The 1972 Toronto municipal election was held December 4, 1972, to elect the governments of Toronto, Ontario, Canada, the five other boroughs, and the government of Metro Toronto as well.

The election was overshadowed by the 1972 federal election held October 30 and the American elections held November 7, but it resulted in a dramatic change in the city government. Four new mayors were elected, and 17 of 32 Metro seats were held by newcomers. In the City of Toronto, control of city council was won by the reform faction and reform leader David Crombie was elected mayor.

As in the 1969 election many of the central debates were over proposed megaprojects.
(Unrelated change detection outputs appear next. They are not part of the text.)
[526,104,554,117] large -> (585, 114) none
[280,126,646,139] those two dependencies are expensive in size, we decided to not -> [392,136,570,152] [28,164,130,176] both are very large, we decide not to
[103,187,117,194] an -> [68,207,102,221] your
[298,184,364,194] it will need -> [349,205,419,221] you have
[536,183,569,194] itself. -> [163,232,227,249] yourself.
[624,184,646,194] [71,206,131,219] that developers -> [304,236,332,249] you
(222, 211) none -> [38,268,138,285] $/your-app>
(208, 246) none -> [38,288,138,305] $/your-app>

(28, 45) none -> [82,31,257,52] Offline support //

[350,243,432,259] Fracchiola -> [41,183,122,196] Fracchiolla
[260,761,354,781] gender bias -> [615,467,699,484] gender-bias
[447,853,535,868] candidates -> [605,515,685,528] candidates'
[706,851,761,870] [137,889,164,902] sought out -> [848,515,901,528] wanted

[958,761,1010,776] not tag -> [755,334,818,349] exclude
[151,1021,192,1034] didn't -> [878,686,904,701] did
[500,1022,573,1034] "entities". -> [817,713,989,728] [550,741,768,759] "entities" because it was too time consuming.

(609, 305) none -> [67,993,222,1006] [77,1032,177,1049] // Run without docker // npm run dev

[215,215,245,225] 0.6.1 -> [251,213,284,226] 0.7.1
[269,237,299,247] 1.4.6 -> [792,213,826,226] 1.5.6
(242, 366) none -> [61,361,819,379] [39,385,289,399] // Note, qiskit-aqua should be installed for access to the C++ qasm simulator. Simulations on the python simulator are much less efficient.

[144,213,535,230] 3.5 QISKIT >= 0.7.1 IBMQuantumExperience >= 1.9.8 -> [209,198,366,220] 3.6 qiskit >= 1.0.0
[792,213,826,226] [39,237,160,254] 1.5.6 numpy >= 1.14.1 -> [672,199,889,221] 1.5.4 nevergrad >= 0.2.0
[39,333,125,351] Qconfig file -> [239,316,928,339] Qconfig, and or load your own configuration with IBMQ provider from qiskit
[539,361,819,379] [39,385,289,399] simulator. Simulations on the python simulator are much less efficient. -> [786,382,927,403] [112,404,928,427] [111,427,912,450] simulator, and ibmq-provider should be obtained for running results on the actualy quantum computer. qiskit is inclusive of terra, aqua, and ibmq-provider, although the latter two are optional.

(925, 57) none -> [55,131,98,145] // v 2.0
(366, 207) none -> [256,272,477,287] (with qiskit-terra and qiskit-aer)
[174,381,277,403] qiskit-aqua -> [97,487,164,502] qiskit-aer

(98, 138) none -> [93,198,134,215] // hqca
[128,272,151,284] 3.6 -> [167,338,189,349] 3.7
The Spadina Expressway had been halted in 1971, but some wanted it built. The debate over the Scarborough Expressway was also one of the central issues in the east end.

An IBM 370-155 mainframe computer was used by the Toronto Star to process the results.

==Toronto==
===Mayoral election===
Incumbent mayor William Dennison chose not to turn for reelection. The three main candidates vying to replace him were city councillors David Rotenberg, David Crombie, and Tony O'Donohue. O'Donohue and Rotenberg were veteran councillors. Rotenberg had been on council ten years and had served as Deputy Mayor. He also won the endorsement of the Toronto Star. Crombie had been elected to city council only three years earlier, previously serving as a professor at Ryerson Polytechnic Institute. He was a moderate member of the reform faction on council, willing to compromise with the Old Guard. A fourth notable candidate was Toronto Sun columnist Paul Rimstead, who ran a semi-serious campaign based on law and order policies.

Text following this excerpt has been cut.